While the government is still patting itself on the back for the tobacco display ban, the attention of health professionals is predictably turning to alcohol.
A chorus of voices is now advocating a minimum price per unit as the means to tackle alcohol abuse. Minimum pricing of 50p per unit would see standard lager retailing at £1 a can, a bottle of vodka starting at £13.50, and a bottle of wine (12% abv) at £4.50.
The UK government has so far resisted these calls, but in Scotland the SNP minority government seems determined to push them through, and is expected to announce a minimum price level next month.
Just as with the tobacco display ban, so-called experts are yet again determined to use a sledgehammer to crack a nut, while missing the nut altogether.
Scotland has, proportionally, more illness and absenteeism due to alcohol than the UK as a whole, but not more outlets where cheap drink is available.
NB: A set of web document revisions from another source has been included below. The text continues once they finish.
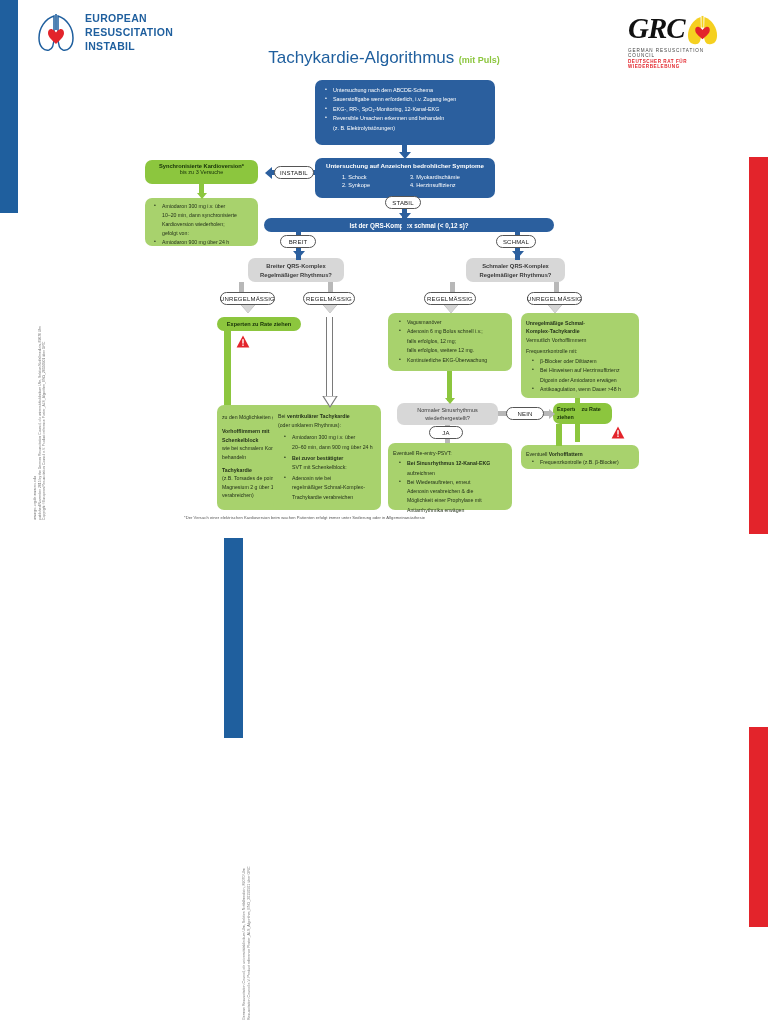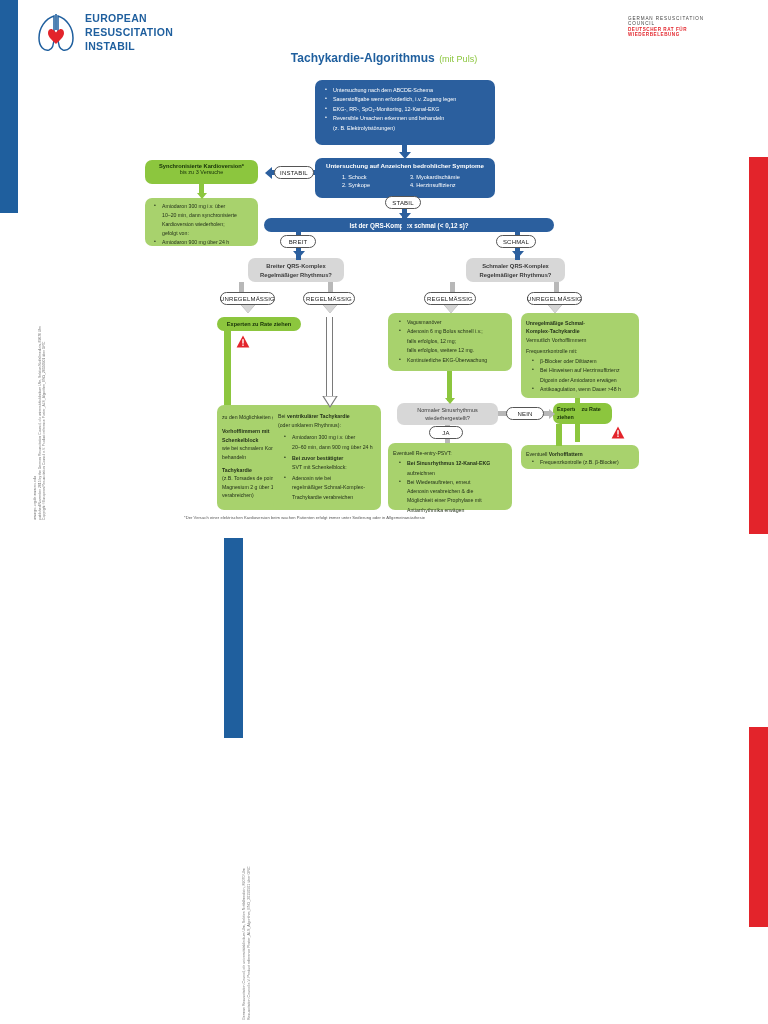--- a/index.html
+++ b/index.html
@@ -122,6 +122,15 @@
 </div>
 
 <div class="grc-logo">
+  <div class="grc-row">
+    <div class="grc-word">GRC</div>
+    <svg class="grc-lung" viewBox="0 0 34 33">
+      <path d="M15 3 C7 6, 2 14, 2 22 C2 29, 6 32, 11 31 C15 30, 15.5 25, 15.5 20 Z" fill="#f5d020"></path>
+      <path d="M19 3 C27 6, 32 14, 32 22 C32 29, 28 32, 23 31 C19 30, 18.5 25, 18.5 20 Z" fill="#f5d020"></path>
+      <rect x="16" y="2" width="2" height="12" fill="#f5d020"></rect>
+      <path d="M17 26 C13 22.5, 9.5 20, 9.5 16.5 C9.5 14, 11.4 12.7, 13.3 13.5 C14.6 14, 16 15.3, 17 16.4 C18 15.3, 19.4 14, 20.7 13.5 C22.6 12.7, 24.5 14, 24.5 16.5 C24.5 20, 21 22.5, 17 26 Z" fill="#e3242b"></path>
+    </svg>
+  </div>
   <div class="grc-sub1">GERMAN RESUSCITATION COUNCIL</div>
   <div class="grc-sub2">DEUTSCHER RAT FÜR WIEDERBELEBUNG</div>
 </div>

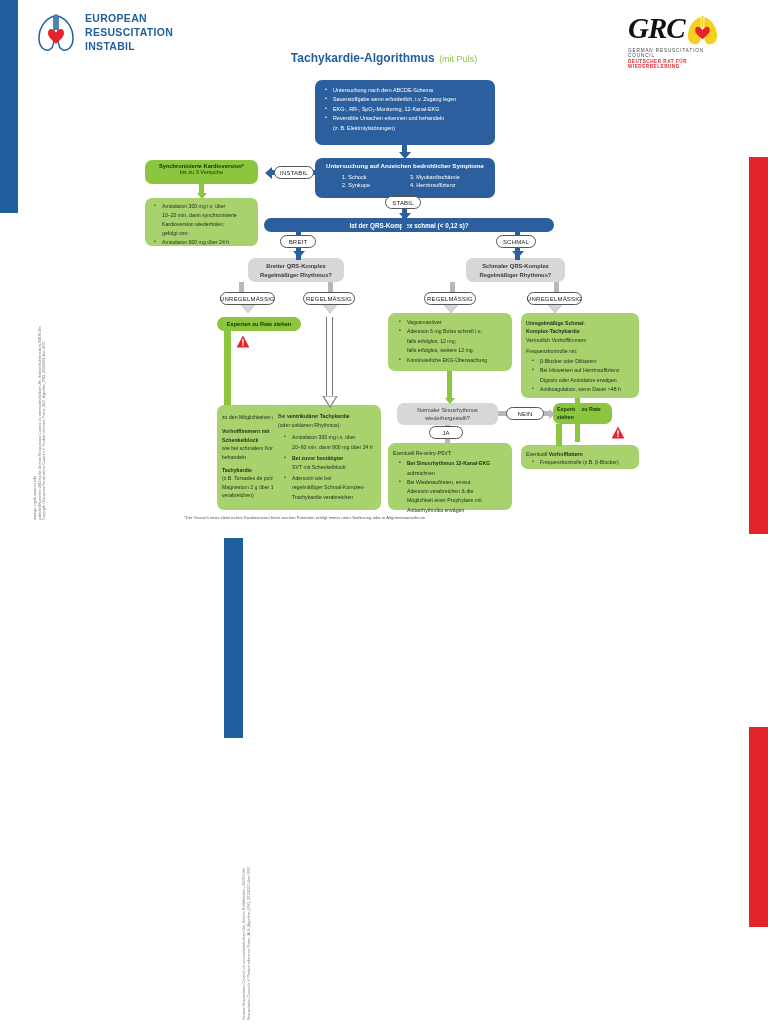--- a/index.html
+++ b/index.html
@@ -32,7 +32,7 @@
 
   
   .page-title { position:absolute; left:0; top:48px; width:768px; text-align:center; }
-  .page-title .t1 { font-size:12px; font-weight:bold; color:#1f5f9e; }
+  .page-title .t1 { font-size:17px; font-weight:normal; color:#1f5f9e; }
   .page-title .t2 { font-size:9px; font-weight:normal; color:#8cc63e; }
 
   

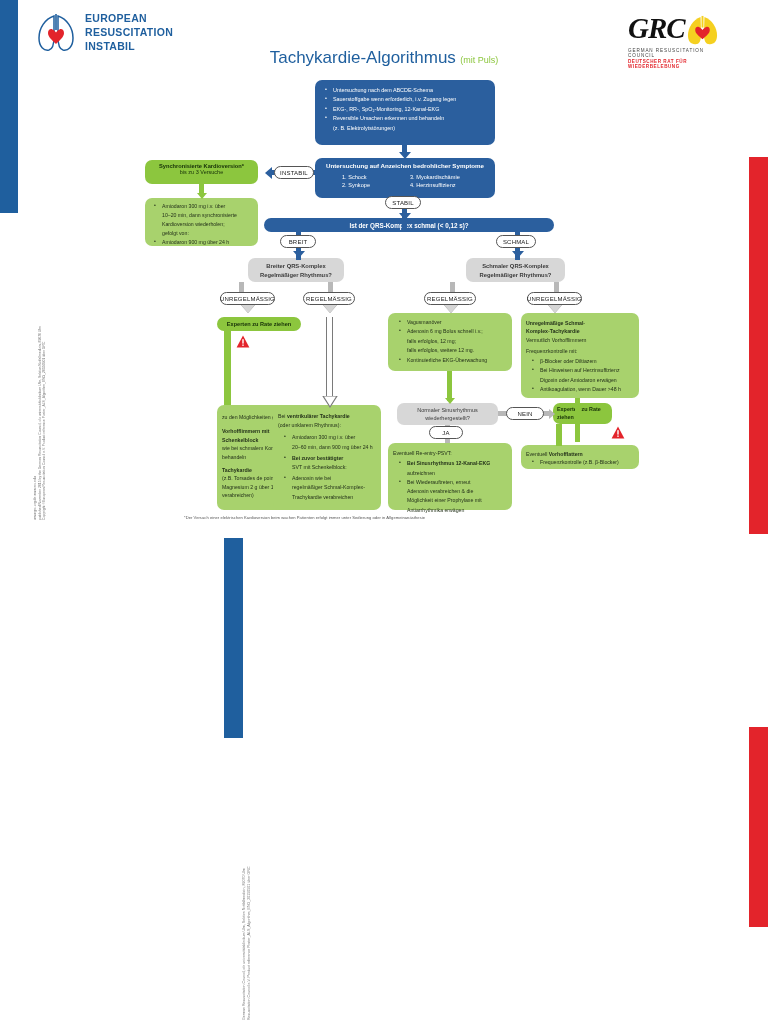--- a/index.html
+++ b/index.html
@@ -33,7 +33,7 @@
   
   .page-title { position:absolute; left:0; top:48px; width:768px; text-align:center; }
   .page-title .t1 { font-size:17px; font-weight:normal; color:#1f5f9e; }
-  .page-title .t2 { font-size:9px; font-weight:normal; color:#8cc63e; }
+  .page-title .t2 { font-size:9px; font-weight:bold; color:#8cc63e; }
 
   
   .node { position:absolute; border-radius:7px; }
And that indicates what we all know, that social factors are a more influential cause of problem drinking than prices.
Yes, price and consumption are linked for most products, most of the time, but only if consumers are making rational decisions. But problem drinkers, by definition, are not rational.
Faced with a rising cost of alcohol, it’s likely that problem drinkers will instead cut back on food, or domestic heating, or other purchases that are important for good health. So increasing the price could actually kill more people than it cures.
The other route problem drinkers could take, of course, is to attempt to steal their fix of alcohol, which will put yet another social problem on retailers’ doorsteps.